Brief: What you return should be the lines from the first line of the records below through the line holding "3、月亮湾 4、快乐的节日练习 2</p>", unchanged.

Supplied data:
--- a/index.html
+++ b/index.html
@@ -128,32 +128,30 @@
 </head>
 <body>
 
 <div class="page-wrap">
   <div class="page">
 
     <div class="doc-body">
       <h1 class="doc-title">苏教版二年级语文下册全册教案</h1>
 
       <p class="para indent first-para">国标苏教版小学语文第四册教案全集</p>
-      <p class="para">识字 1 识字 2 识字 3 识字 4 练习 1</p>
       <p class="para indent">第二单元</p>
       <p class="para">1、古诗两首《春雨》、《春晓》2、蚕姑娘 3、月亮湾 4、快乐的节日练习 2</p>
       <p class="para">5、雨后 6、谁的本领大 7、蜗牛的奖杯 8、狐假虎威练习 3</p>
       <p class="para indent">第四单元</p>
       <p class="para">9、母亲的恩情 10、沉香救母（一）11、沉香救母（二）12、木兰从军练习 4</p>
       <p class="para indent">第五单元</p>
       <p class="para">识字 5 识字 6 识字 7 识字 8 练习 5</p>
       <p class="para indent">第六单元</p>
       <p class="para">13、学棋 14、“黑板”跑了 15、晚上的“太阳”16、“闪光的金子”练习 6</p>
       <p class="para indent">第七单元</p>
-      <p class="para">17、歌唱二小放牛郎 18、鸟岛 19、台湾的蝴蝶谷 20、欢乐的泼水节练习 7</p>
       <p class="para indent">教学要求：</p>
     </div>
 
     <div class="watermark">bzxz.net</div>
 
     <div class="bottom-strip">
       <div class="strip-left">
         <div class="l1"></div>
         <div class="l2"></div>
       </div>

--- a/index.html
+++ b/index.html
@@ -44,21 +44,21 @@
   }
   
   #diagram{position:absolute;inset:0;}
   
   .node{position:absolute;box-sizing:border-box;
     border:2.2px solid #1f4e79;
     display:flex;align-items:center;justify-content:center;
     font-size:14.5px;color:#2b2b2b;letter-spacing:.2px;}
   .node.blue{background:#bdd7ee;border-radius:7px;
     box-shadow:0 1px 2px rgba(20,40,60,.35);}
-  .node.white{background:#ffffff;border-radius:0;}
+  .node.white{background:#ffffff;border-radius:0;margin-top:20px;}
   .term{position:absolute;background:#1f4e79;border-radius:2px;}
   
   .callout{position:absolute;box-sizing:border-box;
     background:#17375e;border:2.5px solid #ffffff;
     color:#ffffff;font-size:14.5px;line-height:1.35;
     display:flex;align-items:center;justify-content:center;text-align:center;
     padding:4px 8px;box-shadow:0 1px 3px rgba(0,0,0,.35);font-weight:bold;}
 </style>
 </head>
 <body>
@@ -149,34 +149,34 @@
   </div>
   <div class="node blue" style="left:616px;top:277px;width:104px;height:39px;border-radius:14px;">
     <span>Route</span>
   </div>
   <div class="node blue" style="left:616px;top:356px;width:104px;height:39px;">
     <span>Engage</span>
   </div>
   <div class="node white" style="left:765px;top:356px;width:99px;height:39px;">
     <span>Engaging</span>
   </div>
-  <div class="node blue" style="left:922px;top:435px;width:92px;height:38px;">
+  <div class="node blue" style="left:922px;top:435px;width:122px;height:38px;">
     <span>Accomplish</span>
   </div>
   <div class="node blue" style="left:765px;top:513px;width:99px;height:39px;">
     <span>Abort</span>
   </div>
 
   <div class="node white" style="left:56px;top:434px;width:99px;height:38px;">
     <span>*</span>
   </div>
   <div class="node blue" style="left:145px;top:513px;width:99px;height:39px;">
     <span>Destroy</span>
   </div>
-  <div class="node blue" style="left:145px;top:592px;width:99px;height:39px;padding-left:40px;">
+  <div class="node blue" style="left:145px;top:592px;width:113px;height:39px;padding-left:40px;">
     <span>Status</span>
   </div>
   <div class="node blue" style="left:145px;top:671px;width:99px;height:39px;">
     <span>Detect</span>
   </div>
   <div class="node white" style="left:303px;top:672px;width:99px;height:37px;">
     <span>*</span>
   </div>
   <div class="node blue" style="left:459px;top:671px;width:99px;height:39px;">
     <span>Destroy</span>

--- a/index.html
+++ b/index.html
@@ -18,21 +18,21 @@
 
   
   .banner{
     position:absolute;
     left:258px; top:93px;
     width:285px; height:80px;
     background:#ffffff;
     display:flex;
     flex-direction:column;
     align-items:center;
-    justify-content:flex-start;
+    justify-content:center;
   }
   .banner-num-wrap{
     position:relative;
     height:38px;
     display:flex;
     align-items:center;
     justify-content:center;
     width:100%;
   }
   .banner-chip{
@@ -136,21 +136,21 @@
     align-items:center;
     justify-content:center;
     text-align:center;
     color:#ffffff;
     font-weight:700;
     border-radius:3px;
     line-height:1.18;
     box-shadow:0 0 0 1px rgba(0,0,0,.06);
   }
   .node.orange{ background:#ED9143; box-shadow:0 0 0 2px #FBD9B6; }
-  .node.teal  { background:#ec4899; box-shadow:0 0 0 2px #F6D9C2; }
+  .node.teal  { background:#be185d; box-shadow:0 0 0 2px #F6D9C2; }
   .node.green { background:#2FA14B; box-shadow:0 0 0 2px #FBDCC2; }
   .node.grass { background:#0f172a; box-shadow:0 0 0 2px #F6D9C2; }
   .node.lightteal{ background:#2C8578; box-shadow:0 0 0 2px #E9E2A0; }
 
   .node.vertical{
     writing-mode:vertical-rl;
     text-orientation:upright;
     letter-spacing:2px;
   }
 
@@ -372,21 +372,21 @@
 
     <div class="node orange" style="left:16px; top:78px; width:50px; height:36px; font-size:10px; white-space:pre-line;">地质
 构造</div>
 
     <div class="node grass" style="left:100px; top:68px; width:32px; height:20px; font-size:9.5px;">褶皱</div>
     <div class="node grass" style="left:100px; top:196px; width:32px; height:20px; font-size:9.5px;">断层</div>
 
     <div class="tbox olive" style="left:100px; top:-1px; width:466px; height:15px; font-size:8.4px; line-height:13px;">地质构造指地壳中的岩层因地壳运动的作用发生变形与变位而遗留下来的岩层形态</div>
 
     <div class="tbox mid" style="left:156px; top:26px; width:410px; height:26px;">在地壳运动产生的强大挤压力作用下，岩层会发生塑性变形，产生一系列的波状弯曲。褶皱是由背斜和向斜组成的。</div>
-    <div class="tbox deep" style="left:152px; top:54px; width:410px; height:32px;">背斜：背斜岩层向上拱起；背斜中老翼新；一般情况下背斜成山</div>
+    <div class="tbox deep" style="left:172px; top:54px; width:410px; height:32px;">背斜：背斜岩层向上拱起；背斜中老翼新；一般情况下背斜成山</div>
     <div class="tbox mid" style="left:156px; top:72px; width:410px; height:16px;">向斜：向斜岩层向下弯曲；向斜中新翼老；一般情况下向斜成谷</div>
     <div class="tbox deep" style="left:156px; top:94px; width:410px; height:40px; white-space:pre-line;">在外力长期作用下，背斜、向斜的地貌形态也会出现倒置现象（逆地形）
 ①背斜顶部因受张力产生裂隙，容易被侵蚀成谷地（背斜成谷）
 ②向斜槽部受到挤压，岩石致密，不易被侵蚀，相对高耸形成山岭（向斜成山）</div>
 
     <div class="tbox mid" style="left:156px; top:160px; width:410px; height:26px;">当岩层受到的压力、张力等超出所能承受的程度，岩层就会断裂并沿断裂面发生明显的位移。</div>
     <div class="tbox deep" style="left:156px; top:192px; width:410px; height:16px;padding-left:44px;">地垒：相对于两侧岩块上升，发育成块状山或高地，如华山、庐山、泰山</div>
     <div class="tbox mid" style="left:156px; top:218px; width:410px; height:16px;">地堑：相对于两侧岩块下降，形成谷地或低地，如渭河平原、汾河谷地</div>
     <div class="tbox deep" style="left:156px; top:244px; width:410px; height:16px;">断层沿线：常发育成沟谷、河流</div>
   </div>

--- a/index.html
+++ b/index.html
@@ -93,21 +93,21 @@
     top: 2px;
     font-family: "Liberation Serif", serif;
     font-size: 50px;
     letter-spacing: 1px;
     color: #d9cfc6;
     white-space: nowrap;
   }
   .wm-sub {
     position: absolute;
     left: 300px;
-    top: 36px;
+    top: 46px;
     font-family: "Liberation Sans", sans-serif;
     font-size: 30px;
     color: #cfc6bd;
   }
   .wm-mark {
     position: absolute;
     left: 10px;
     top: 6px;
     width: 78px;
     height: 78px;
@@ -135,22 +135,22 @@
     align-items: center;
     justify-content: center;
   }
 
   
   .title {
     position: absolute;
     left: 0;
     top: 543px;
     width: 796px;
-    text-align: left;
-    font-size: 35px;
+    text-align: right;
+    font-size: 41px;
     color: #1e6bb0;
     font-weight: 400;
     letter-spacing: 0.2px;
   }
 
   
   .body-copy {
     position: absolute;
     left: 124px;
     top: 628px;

Result of the task:
--- a/index.html
+++ b/index.html
@@ -128,32 +128,30 @@
 </head>
 <body>
 
 <div class="page-wrap">
   <div class="page">
 
     <div class="doc-body">
       <h1 class="doc-title">苏教版二年级语文下册全册教案</h1>
 
       <p class="para indent first-para">国标苏教版小学语文第四册教案全集</p>
-      <p class="para">识字 1 识字 2 识字 3 识字 4 练习 1</p>
       <p class="para indent">第二单元</p>
       <p class="para">1、古诗两首《春雨》、《春晓》2、蚕姑娘 3、月亮湾 4、快乐的节日练习 2</p>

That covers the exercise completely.